**Source information**
____

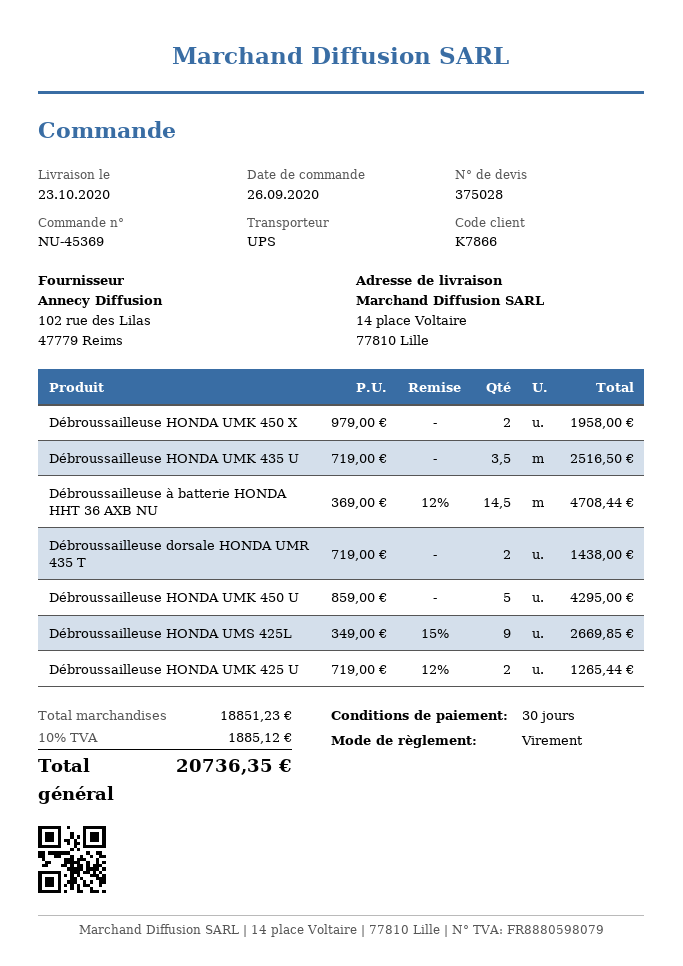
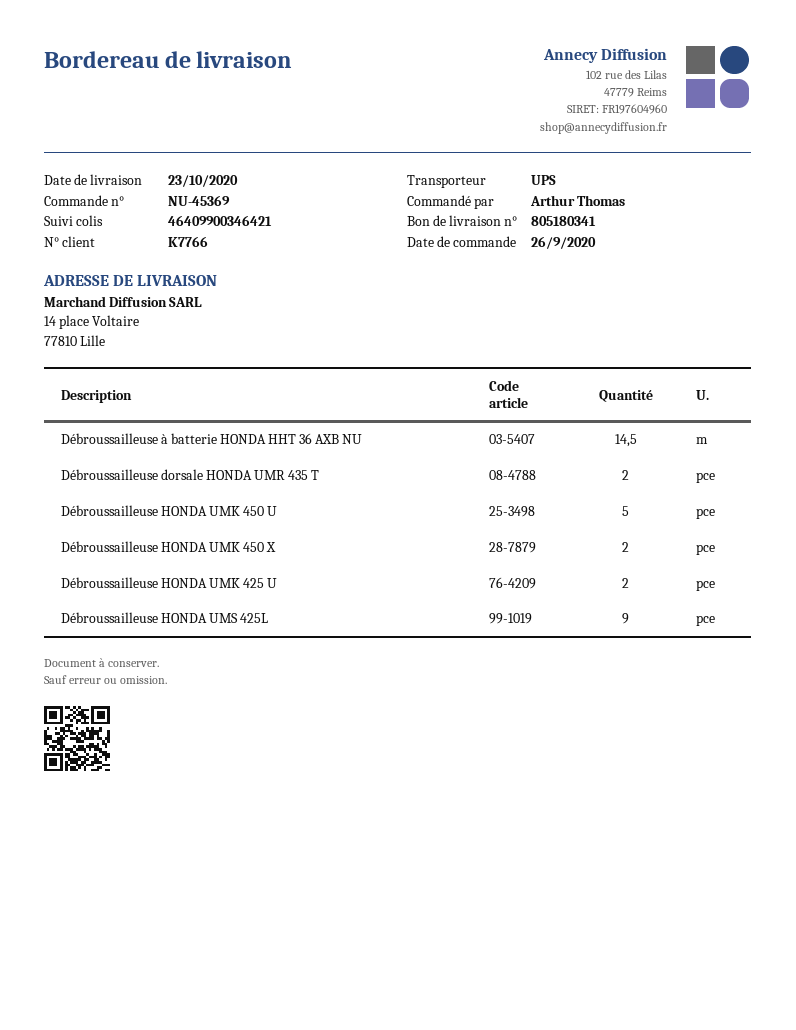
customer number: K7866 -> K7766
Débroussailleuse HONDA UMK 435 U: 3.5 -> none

____

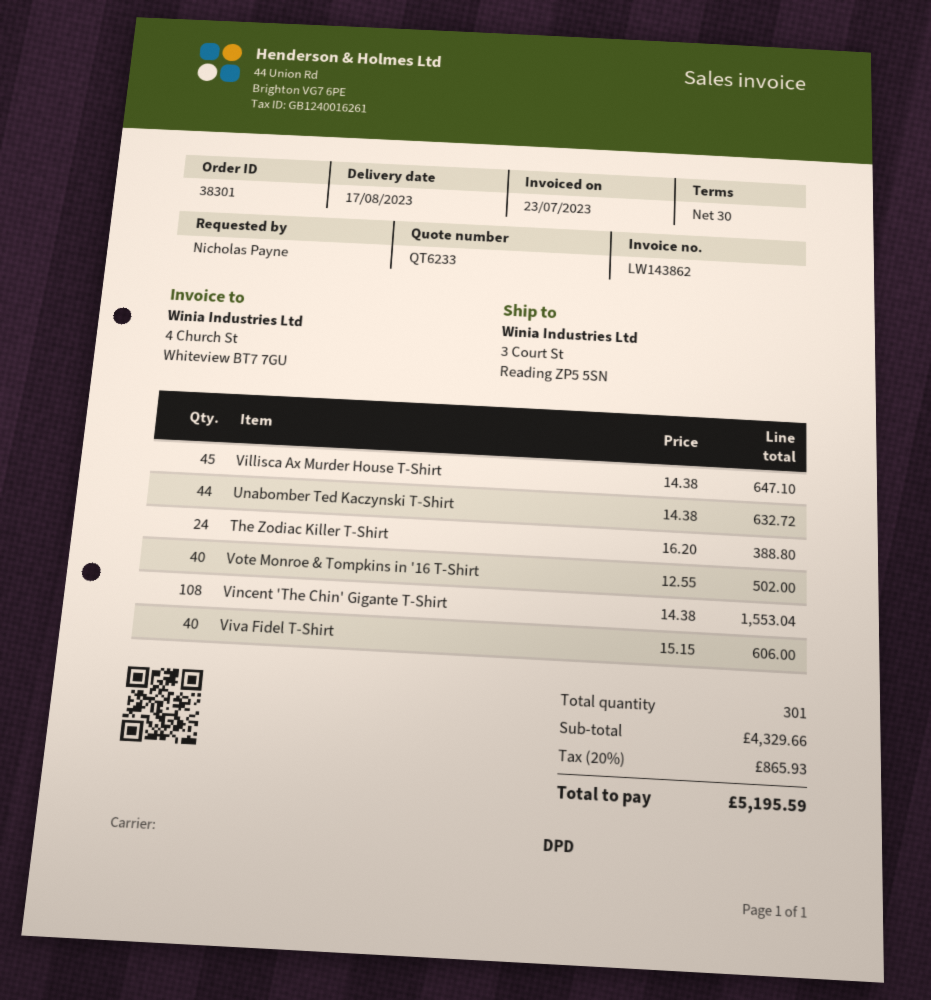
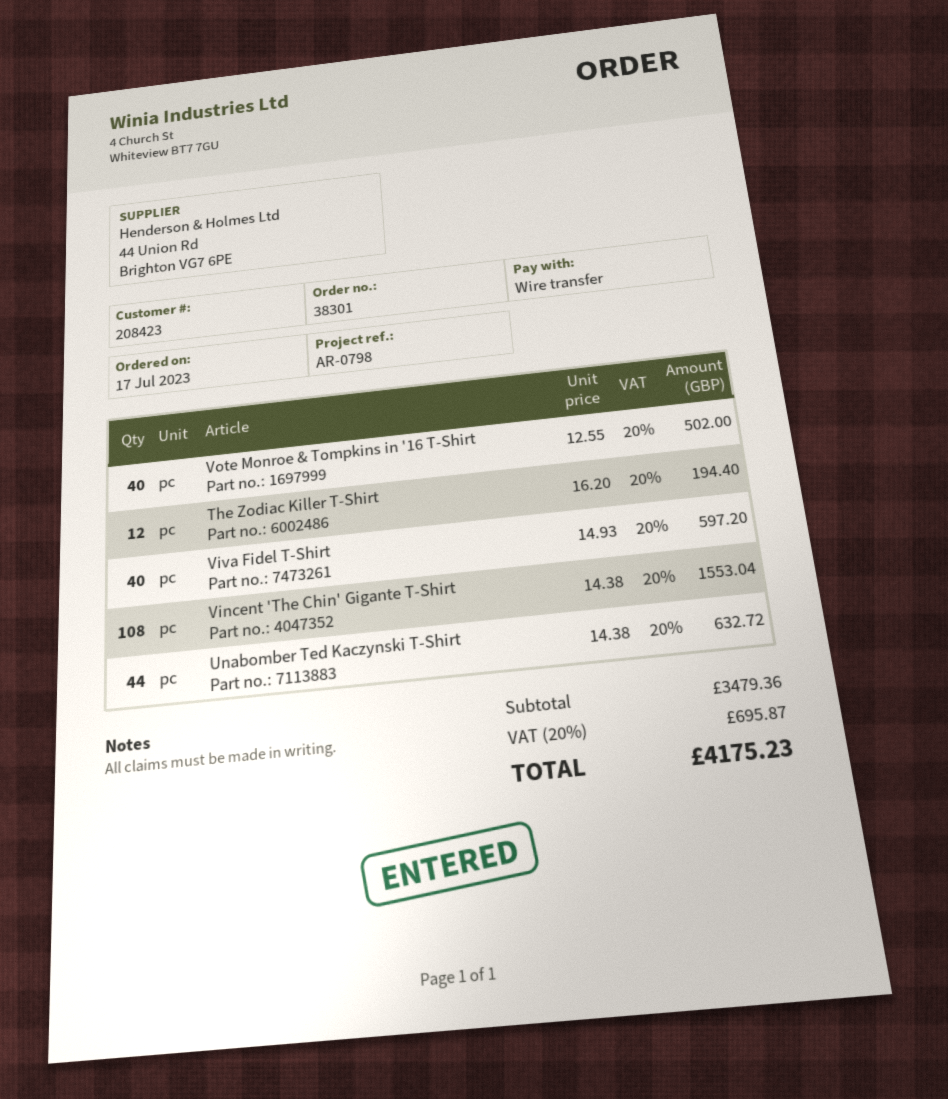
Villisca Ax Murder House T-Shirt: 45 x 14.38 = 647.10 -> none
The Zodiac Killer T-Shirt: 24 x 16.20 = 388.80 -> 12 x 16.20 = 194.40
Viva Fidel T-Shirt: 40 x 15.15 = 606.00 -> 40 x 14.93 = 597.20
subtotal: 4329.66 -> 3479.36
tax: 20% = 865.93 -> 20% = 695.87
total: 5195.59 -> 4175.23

____

**What the task asks**
Go to the line with "Villisca Ax Murder" in the entries above and repeat every line from there through the line with "total: 5195.59 -> 4175.23", exactly and with no other text.

**Solution to this exercise**
Villisca Ax Murder House T-Shirt: 45 x 14.38 = 647.10 -> none
The Zodiac Killer T-Shirt: 24 x 16.20 = 388.80 -> 12 x 16.20 = 194.40
Viva Fidel T-Shirt: 40 x 15.15 = 606.00 -> 40 x 14.93 = 597.20
subtotal: 4329.66 -> 3479.36
tax: 20% = 865.93 -> 20% = 695.87
total: 5195.59 -> 4175.23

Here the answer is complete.